13. My attention is also drawn to internal page No. 7 of Exhibit D-3/3 collectively. These are the case papers of Tata Memorial Hospital, on
which the plaintiff himself is relying. Page No. 7 is the original document from Tata Memorial Hospital. Questions were put to the plaintiff during the
course of cross-examination by Mr. Parikh, appearing for defendant Nos. 1 and 2, about this document. This evidence is appearing in para 176 on
page 195 of the Notes of Evidence. In this paragraph, the plaintiff admitted that the questions were put to him and his family members, while filling
up this document, but that, he did not remember who answered these questions. He also stated that he did not remember whether the form was
read out to him before the signature was put on it. When page 7 of Exhibit D-3/3 (collectively) was shown to the plaintiff, which categorically
mentions plaintiff''s income as Rs. 1,100/-, the plaintiff stated that he could not say why his brother mentioned Rs. 1,100/-, and further added that
that must be his (his brother''s) income. He also stated further that he could not say what was the income of his brother in November, 1985 i.e.
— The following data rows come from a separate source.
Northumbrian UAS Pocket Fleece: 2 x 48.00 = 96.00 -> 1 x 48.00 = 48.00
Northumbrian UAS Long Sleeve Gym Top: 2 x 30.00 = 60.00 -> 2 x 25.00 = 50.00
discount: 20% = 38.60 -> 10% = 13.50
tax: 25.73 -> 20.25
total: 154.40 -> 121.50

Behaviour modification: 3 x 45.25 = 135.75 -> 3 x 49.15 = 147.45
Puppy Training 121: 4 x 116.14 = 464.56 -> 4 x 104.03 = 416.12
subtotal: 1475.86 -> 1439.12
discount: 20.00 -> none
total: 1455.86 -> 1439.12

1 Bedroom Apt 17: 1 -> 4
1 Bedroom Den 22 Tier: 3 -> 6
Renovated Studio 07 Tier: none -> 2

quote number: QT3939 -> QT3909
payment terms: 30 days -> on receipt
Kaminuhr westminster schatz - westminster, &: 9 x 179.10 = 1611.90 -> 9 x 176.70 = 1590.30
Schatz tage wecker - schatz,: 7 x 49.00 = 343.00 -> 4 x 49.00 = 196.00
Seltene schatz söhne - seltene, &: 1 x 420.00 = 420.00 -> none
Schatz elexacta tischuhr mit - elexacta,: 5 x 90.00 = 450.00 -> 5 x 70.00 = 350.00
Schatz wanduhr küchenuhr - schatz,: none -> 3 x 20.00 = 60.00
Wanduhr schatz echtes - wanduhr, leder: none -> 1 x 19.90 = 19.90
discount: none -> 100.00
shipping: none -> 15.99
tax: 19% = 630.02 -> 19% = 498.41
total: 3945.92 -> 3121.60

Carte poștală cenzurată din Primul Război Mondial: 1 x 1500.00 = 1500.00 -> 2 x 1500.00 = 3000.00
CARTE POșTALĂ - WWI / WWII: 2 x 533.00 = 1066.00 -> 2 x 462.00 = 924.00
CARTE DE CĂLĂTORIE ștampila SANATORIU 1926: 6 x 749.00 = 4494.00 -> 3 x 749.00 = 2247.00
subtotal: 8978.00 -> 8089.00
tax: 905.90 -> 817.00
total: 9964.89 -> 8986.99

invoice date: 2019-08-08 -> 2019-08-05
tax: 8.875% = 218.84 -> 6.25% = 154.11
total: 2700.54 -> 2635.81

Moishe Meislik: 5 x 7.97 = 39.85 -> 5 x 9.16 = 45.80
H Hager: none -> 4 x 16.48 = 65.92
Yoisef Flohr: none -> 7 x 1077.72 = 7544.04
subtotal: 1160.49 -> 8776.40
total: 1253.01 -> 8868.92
when page 7 of Exhibit D-3/3 (collectively) was filled up. He. however had to admit that rest of the particulars in this form were about him and not
about his brother.
14. On the background of these admissions coming from the plaintiff himself with respect to his assets consisting of Immovable property, gold,
savings, shares and income from the tuition classes, it was forcefully argued by defendants'' advocates that the plaintiff has played a fraud upon the
Court in not only suppressing these facts in his plaint and his evidence before the learned Prothonotary and Senior Master while applying for leave
to file the suit as forma pauperis, but that, he has positively lied and suppressed material facts with respect to these items by stating that he did not
inherit Immovable property, that he did not own any Immovable properly, and did not have any shares, etc. It is submitted by defendants''
Advocates, pointing out various sentences from plaintiff''s deposition that whenever any question was put to the plaintiff about his income, he
pleaded ignorance stating that all these affairs were handled by his brother Sainath and that, he was not aware about this. This was especially the
case when any question was put with respect to the income getting from the ""Teaching Centre"". According to them, all questions with respect to
the Teaching Centre were avoided by the plaintiff, simply stating that only his brother Sainath knew about this. It was also pointed out that Court
had specifically made enquiry whether plaintiff was going to examine Sainath or not, and the answer was given that Sainath would be examined by
the plaintiff. Defendants'' Advocates submitted that the plaintiff suddenly declared that the plaintiff was closing his case, and that, he was not
examining any more witness, not even Sainath. It was submitted that on this background, when all the questions were avoided by plaintiff by simply
making a statement that Sainath was the one who would be able to give replies to these questions, he had suddenly closed the doors for getting
specific and precise information about the income generating from the ''Teaching Centre'' by declaring that he was not going to examine Sainath. It
was pleaded that on this background, adverse inference be drawn against the plaintiff.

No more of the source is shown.